Care And Upkeep Of Writers

REVISED. Gad, the first version was meh.

Dearest Darling,

I confess that I have featured you in numerous provocative and compromising scenarios. I’ve also bumped you off without remorse.

Early in our relationship, I would have been embarrassed to let you read how I’ve relied upon your visage and reputation for my content. Over time, we’ve developed a comfortable disconnect and I feel we’re strong enough to discuss this rationally.

I beam, elated with a new found freedom to expose my fascination with you as a character, often written into stories that could compromise anyone’s personal and business relationships. You may have noticed in mid-conversation that I spontaneously drift, seeming to loll on nothing. In truth, I was carefully sequencing your dialog and plotting devices to showcase your effervescent quirks and foibles.

Loved one, know that these works I submit, and many others circulated on the internet, are not to spite you. The brooding, snappy behavior with which you are portrayed is only a consequence of my strain to produce, from a void, something. Not even science can do that.

I concede, my love, you are one tricky cake to bake. You were not always a delight during the birthing of your public persona. Inexcusable, the many eccentric mannerisms I’ve soiled you with, but soul partner, please appreciate that your writer is shacked up with An Idea and ideally positioned to expand a franchise of adult related media products.

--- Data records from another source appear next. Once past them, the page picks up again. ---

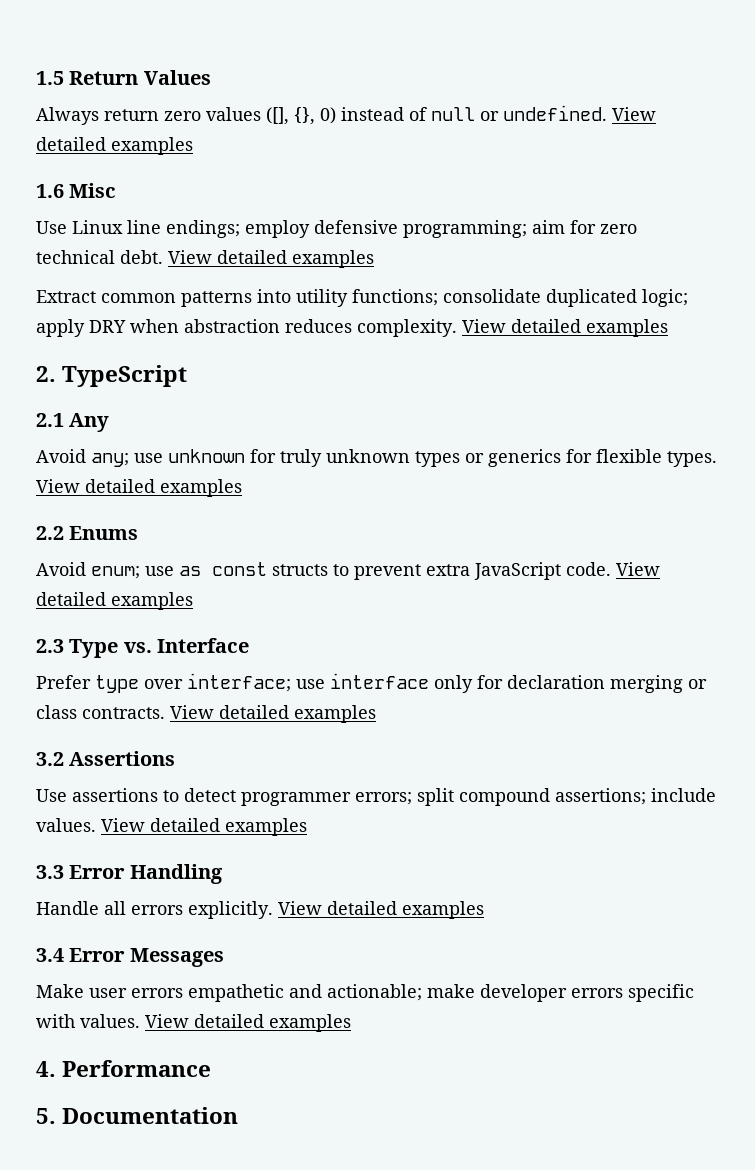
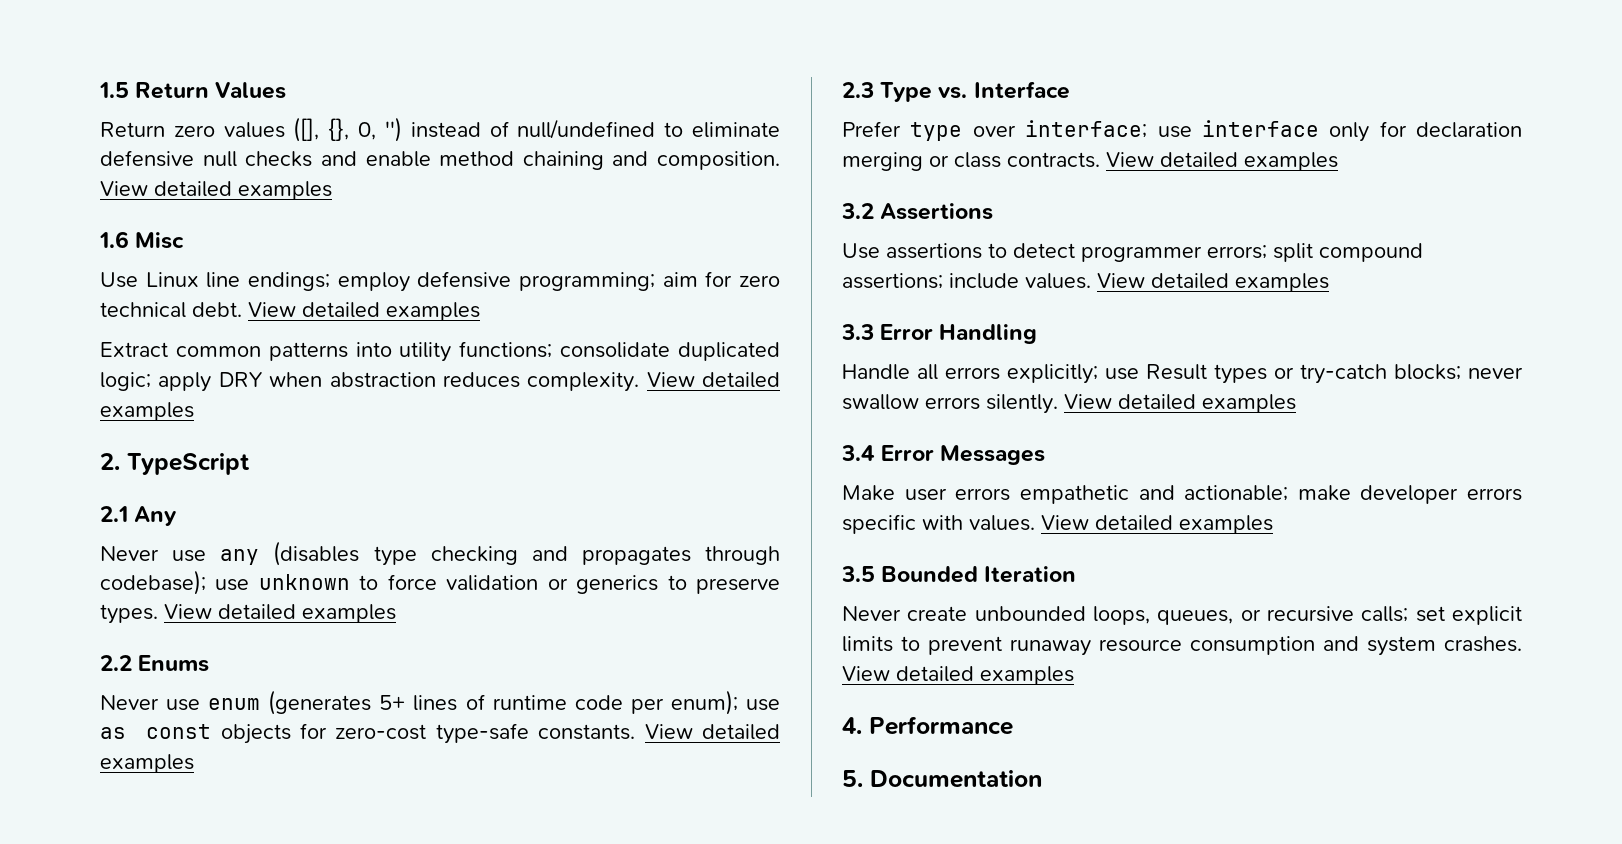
- Always return zero values ([], {}, 0) instead of null or undefined.
+ Return zero values ([], {}, 0, '') instead of null/undefined to eliminate defensive null checks and enable method chaining and composition.
- Avoid any; use unknown for truly unknown types or generics for flexible types.
+ Never use any (disables type checking and propagates through codebase); use unknown to force validation or generics to preserve types.
- Avoid enum; use as const structs to prevent extra JavaScript code.
+ Never use enum (generates 5+ lines of runtime code per enum); use as const objects for zero-cost type-safe constants.
- Handle all errors explicitly.
+ Handle all errors explicitly; use Result types or try-catch blocks; never swallow errors silently.
+ 3.5 Bounded Iteration
+ Never create unbounded loops, queues, or recursive calls; set explicit limits to prevent runaway resource consumption and system crashes. View detailed examples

Let this experience intensify our relationship, my peach, and move us forward, revitalizing our vows with a more formal agreement and subsequent release for terms.

your snookums

Early Version:

To date, my wife has been featured in numerous provocative and compromising scenarios. I’ve also bumped her off on a whim. Before we’d congealed, she was embarrassed to read of her own traits embedded in action. Over time, she’s developed a comfortable disconnect and even a vicarious boastfulness. (It’s always about you, babe.) And that’s good, considering the arduous pseudo-psychological relationships such spouses, bffs, bbfs, trzf, icqfs, lovers, and long term confidantes invest in their familial home-brewed, pillow talk soothes.

Writers writhe between torment and elation, often engineering scenarios in their minds. A spouse might be mid-conversation and the writer spontaneously drifts, lolling on a plot, sequencing dialog, or working out knots in their imagination. The worst is watching a writer agonize over outcomes before they’ve started.

“Is your friend okay?”

“Oh, yeah. He’s just writing.”

As a loved one, know that these and many other deficiencies are not to spite you. The brooding, snappy behavior and inconsistent personal habits stem from the writer’s failure to employ life skills. The writer likely survives only because of a mother’s compassion and that torch is now passed to you. Your entrusted, precious, little brain farter is straining to produce, from a void, something. Not even science can do that.

For the writer, a universe is a tricky cake to bake. The progeny of spirited considerations are not always a delight when birthing. Inexcusable, many eccentric mannerisms exhibited by the word handy, but partners, please appreciate that your writer is knocked up with An Idea (and ideally placed in a ward until term).

In a relationship with a writer? It’s all about you, beloved undercover first reader. The reward and the peach, the ring and the reason, inevitably it’s all for you, and with you.